◆ TASK DETAILS
Please transcribe the entries below exactly and leave out every picture.

□ □ □ □ □

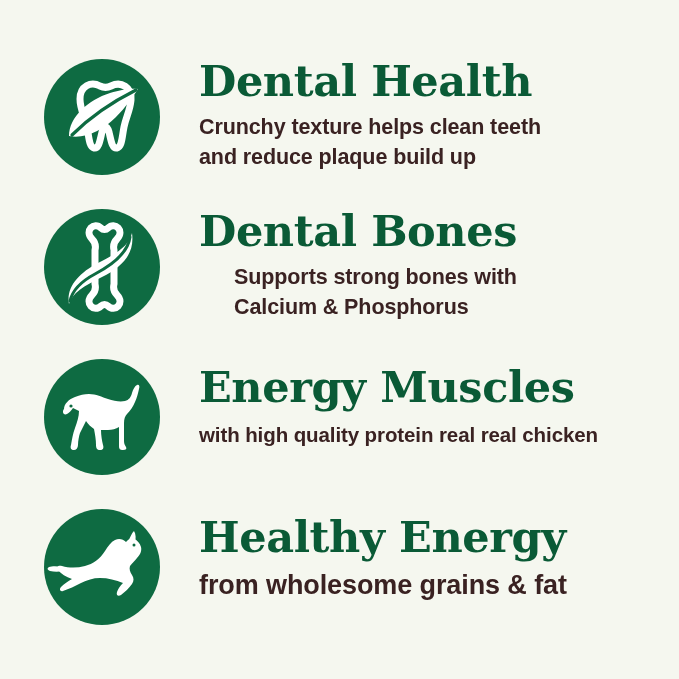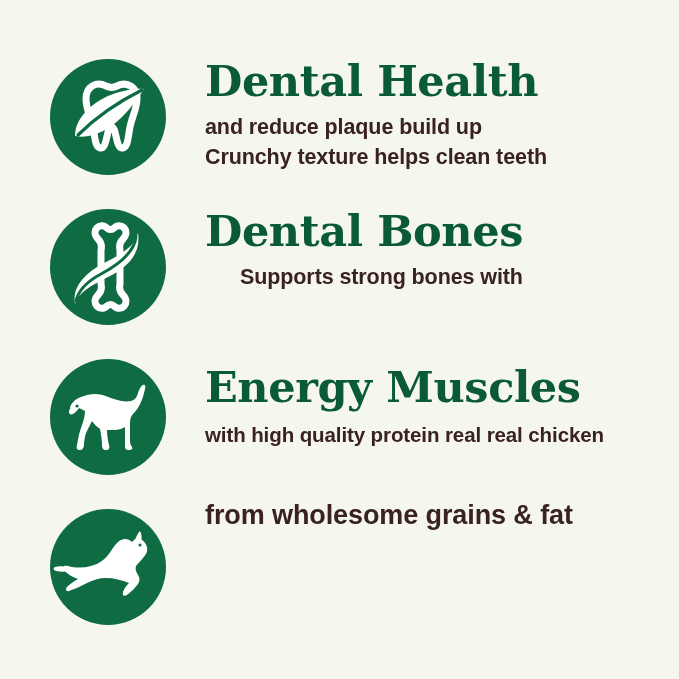--- a/index.html
+++ b/index.html
@@ -22,7 +22,7 @@
   }
   .benefit-row {
     position: absolute;
-    left: 8px;
+    left: 2px;
     width: 602px;
     height: 150px;
     display: block;

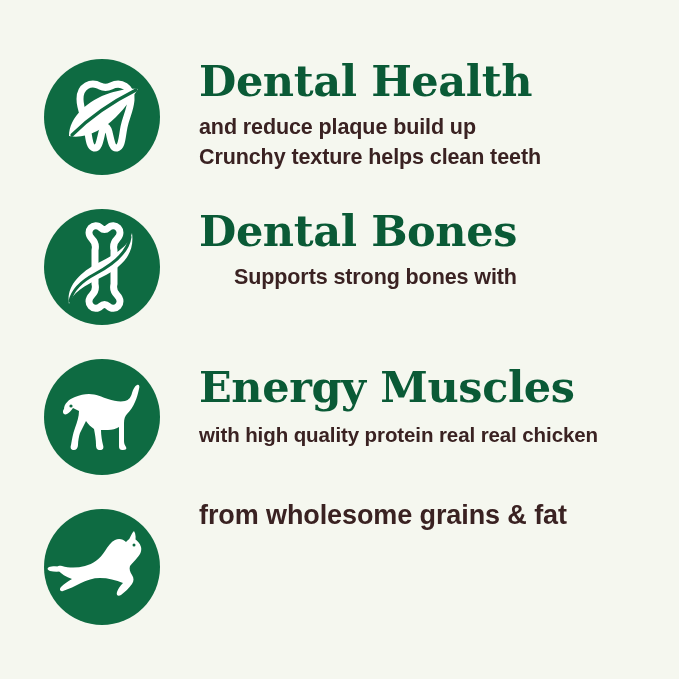--- a/index.html
+++ b/index.html
@@ -113,8 +113,8 @@
     <div class="benefit-text">
       <div class="benefit-title">Dental Health</div>
       <div class="benefit-sub">
+        <span class="sub-line">Crunchy texture helps clean teeth</span>
         <span class="sub-line">and reduce plaque build up</span>
-        <span class="sub-line">Crunchy texture helps clean teeth</span>
       </div>
     </div>
   </div>

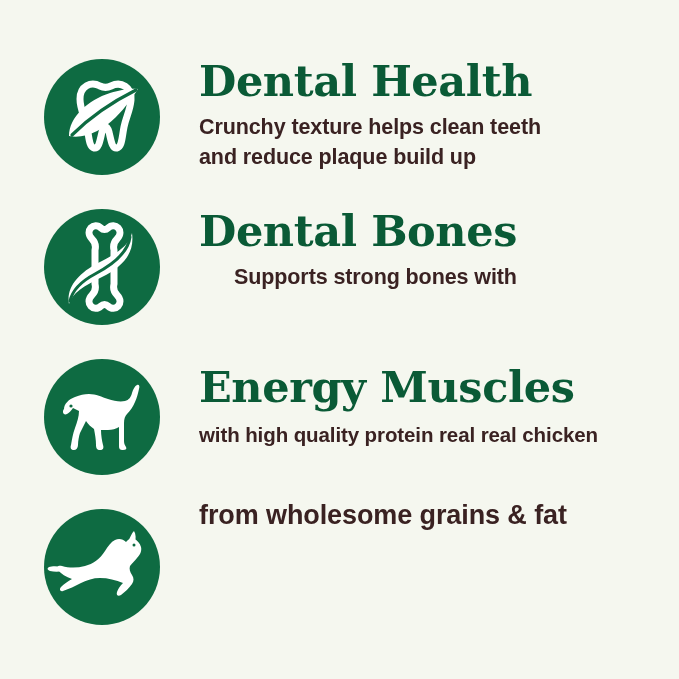--- a/index.html
+++ b/index.html
@@ -137,6 +137,7 @@
       <div class="benefit-title">Dental Bones</div>
       <div class="benefit-sub">
         <span class="sub-line">Supports strong bones with</span>
+        <span class="sub-line">Calcium &amp; Phosphorus</span>
       </div>
     </div>
   </div>

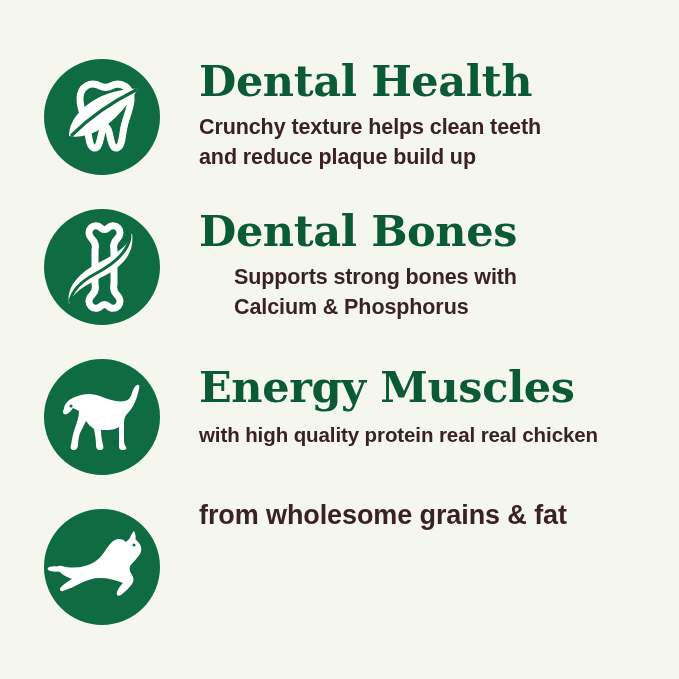--- a/index.html
+++ b/index.html
@@ -194,6 +194,7 @@
       </svg>
     </div>
     <div class="benefit-text">
+      <div class="benefit-title">Healthy Energy</div>
       <div class="benefit-sub">
         <span class="sub-line">from wholesome grains &amp; fat</span>
       </div>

□ □ □ □ □

◆ SOLUTION TO THIS TASK
--- a/index.html
+++ b/index.html
@@ -22,7 +22,7 @@
   }
   .benefit-row {
     position: absolute;
-    left: 8px;
+    left: 2px;
     width: 602px;
     height: 150px;
     display: block;

--- a/index.html
+++ b/index.html
@@ -113,8 +113,8 @@
     <div class="benefit-text">
       <div class="benefit-title">Dental Health</div>
       <div class="benefit-sub">
+        <span class="sub-line">Crunchy texture helps clean teeth</span>
         <span class="sub-line">and reduce plaque build up</span>
-        <span class="sub-line">Crunchy texture helps clean teeth</span>
       </div>
     </div>
   </div>

--- a/index.html
+++ b/index.html
@@ -137,6 +137,7 @@
       <div class="benefit-title">Dental Bones</div>
       <div class="benefit-sub">
         <span class="sub-line">Supports strong bones with</span>
+        <span class="sub-line">Calcium &amp; Phosphorus</span>
       </div>
     </div>
   </div>

--- a/index.html
+++ b/index.html
@@ -194,6 +194,7 @@
       </svg>
     </div>
     <div class="benefit-text">
+      <div class="benefit-title">Healthy Energy</div>
       <div class="benefit-sub">
         <span class="sub-line">from wholesome grains &amp; fat</span>
       </div>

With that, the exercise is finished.